Il resta plongé dans un état presque méditatif, ce qui me perturba encore davantage. Que lui arrivait-il ? On aurait dit qu'il gagnait un semblant... d'humanité.

Qu'avait-il voulu dire par "Peut-être que tu as raison" ? Que j'avais bel et bien fait trop d'erreurs pour prendre une décision ? Que c'était à lui de la prendre ? Ou alors... que j'avais raison en disant qu'il tenait trop à moi pour me supprimer ?

Je ne savais plus quoi penser. Tout s'effritait comme du sable entre mes doigts, une fois de plus.

Le ciel s'assombrissait, de la même façon que quand j'étais dans les nuages avec Morphée. Je renversai la tête en arrière et constatai que de gros cumulus s'amoncelaient, noirs et menaçants. L'azur s'était teinté de gris.

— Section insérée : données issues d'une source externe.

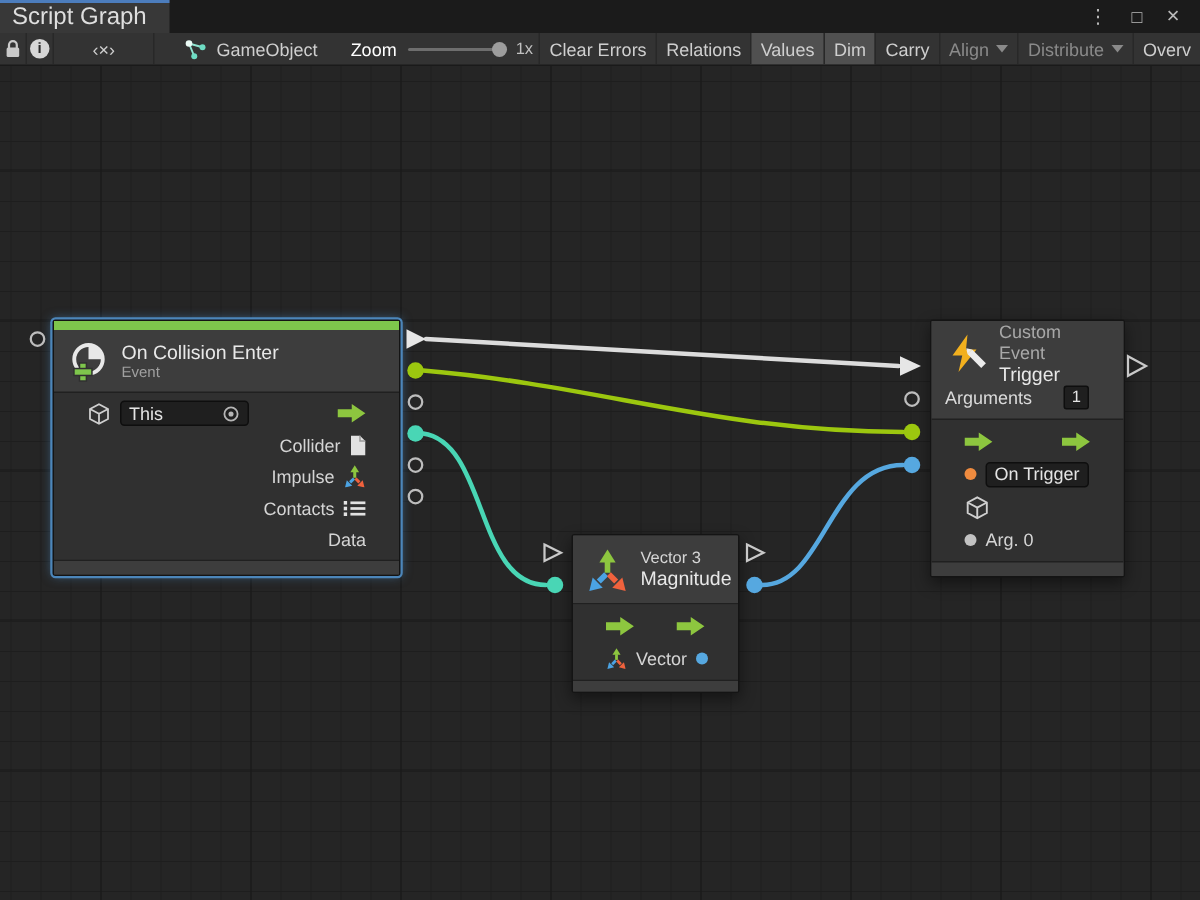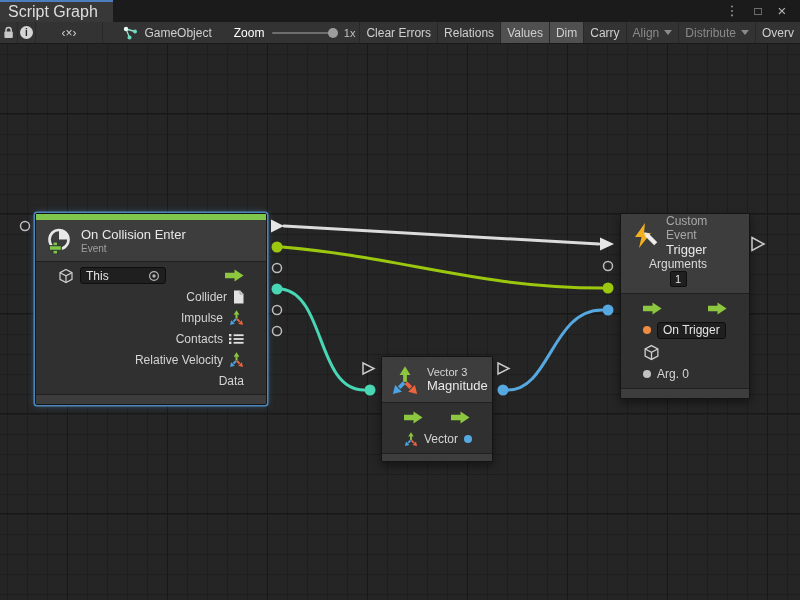"Arguments" .args-line { flex-direction: column -> none; justify-content: none -> space-between }
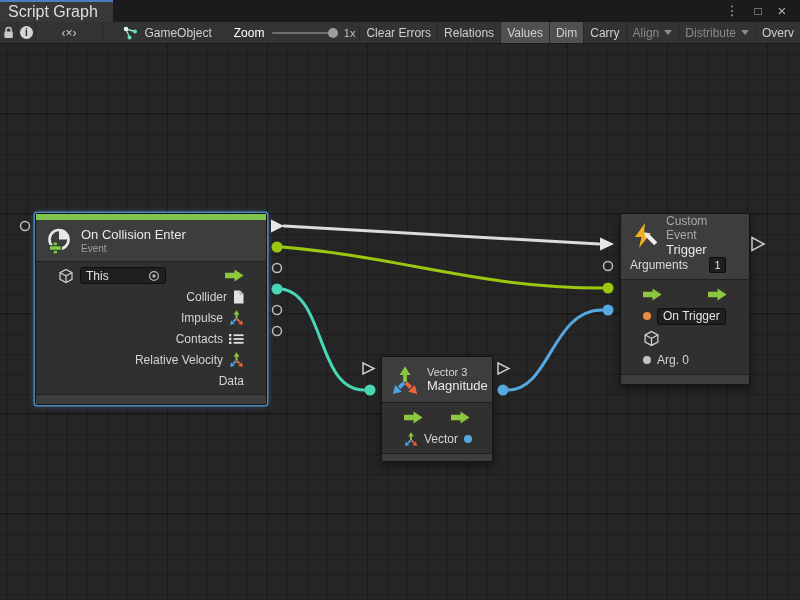"Relative Velocity" div.row { html: <div> <span>Relative Velocity</span> <span> <svg> <path></path> <path></path> <path></path> <path></path> <path></path> <path></path> </svg> </span> </div> -> none }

Suivant le regard pensif de mon père, je posai les yeux sur Sebastian, les enfants et Louise, qui se tenaient non loin d'un bel arbre. J'aperçus alors le petit Hadès glisser sa main dans celle de la jeune femme. Sans nul doute, il était bien plus adorable que la version adulte que j'avais devant moi. A moins que... Etait-il possible que sa mémoire se mélangeant à la sienne, il devienne plus agréable à vivre ? Je ne fondais pas trop d'espoirs en cette théorie. Avec le temps, j'avais appris à ne pas me faire trop d'illusions.

Même si... je songeais qu'avoir un père comme lui, ça aurait pu être sacrément cool.